● **TO DO**
Could you write out every record below exactly, leaving the pictures out?

(Difference listings)
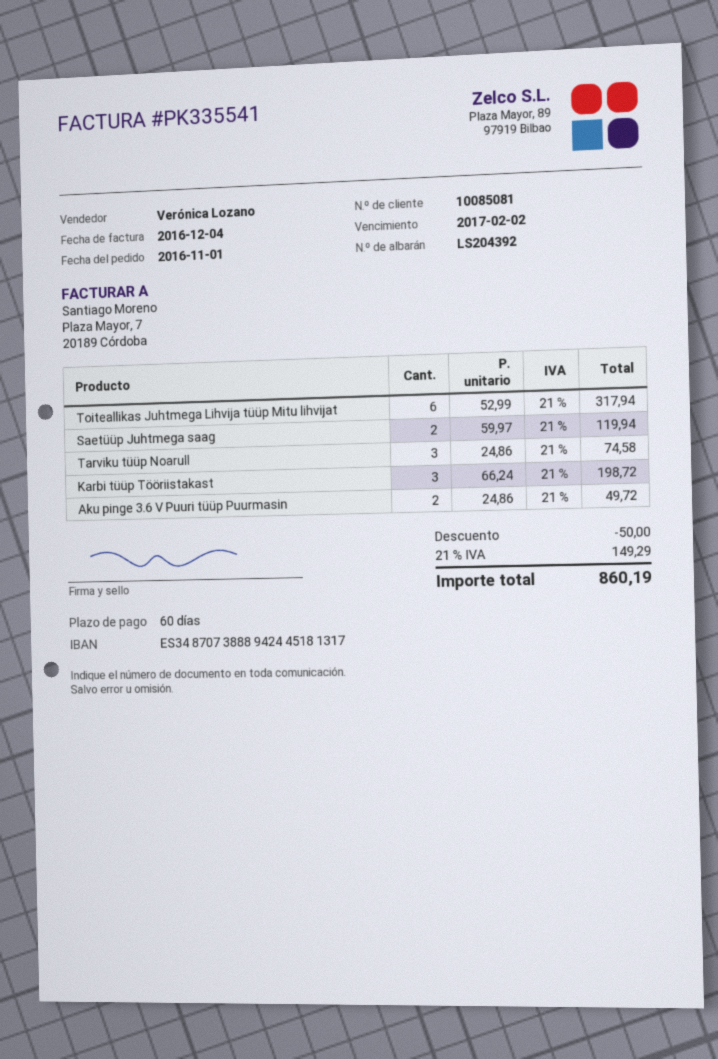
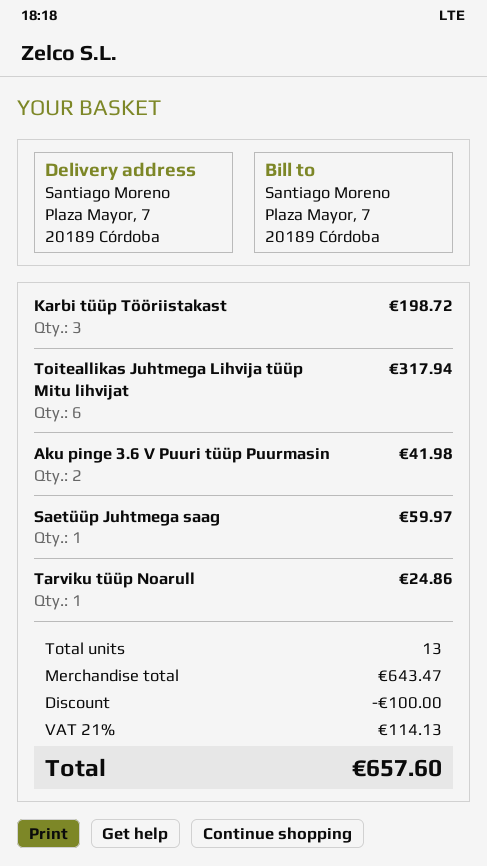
Saetüüp Juhtmega saag: 2 for 119.94 -> 1 for 59.97
Tarviku tüüp Noarull: 3 for 74.58 -> 1 for 24.86
Aku pinge 3.6 V Puuri tüüp Puurmasin: 2 for 49.72 -> 2 for 41.98
discount: 50.00 -> 100.00
tax: 21% = 149.29 -> 21% = 114.13
total: 860.19 -> 657.60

● **YOUR RESPONSE**
Saetüüp Juhtmega saag: 2 for 119.94 -> 1 for 59.97
Tarviku tüüp Noarull: 3 for 74.58 -> 1 for 24.86
Aku pinge 3.6 V Puuri tüüp Puurmasin: 2 for 49.72 -> 2 for 41.98
discount: 50.00 -> 100.00
tax: 21% = 149.29 -> 21% = 114.13
total: 860.19 -> 657.60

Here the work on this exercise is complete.